──────── Extracted data ────────
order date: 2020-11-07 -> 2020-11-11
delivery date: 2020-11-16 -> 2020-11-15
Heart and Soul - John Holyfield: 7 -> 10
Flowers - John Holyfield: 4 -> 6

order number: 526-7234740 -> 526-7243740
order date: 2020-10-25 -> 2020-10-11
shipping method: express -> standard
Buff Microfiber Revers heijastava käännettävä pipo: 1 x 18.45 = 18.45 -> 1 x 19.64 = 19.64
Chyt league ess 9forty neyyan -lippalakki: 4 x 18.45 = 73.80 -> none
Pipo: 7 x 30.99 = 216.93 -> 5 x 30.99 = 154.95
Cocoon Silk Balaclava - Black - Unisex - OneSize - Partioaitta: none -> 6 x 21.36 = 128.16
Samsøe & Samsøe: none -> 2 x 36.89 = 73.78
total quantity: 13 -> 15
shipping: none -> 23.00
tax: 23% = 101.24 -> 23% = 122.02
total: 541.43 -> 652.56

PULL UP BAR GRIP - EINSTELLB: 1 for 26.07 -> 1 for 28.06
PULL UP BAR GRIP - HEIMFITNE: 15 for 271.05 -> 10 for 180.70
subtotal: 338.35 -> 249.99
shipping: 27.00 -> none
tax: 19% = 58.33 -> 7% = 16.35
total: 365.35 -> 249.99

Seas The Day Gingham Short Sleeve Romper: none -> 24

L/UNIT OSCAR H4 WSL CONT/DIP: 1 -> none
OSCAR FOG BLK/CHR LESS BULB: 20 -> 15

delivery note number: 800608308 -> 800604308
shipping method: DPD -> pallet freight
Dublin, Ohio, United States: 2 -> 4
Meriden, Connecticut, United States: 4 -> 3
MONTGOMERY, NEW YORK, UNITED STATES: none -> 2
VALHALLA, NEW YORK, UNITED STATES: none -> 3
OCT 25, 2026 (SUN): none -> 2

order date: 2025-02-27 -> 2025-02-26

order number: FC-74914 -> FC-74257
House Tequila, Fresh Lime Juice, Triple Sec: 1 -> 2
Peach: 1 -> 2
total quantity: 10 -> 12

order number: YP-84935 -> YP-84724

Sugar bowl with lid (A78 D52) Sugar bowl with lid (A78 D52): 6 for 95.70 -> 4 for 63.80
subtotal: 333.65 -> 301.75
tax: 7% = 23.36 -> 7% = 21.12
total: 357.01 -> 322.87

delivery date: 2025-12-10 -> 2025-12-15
────────
Brief: Your answer must be one number: how many lines of the data contain "OSCAR".

Answer to this task: 2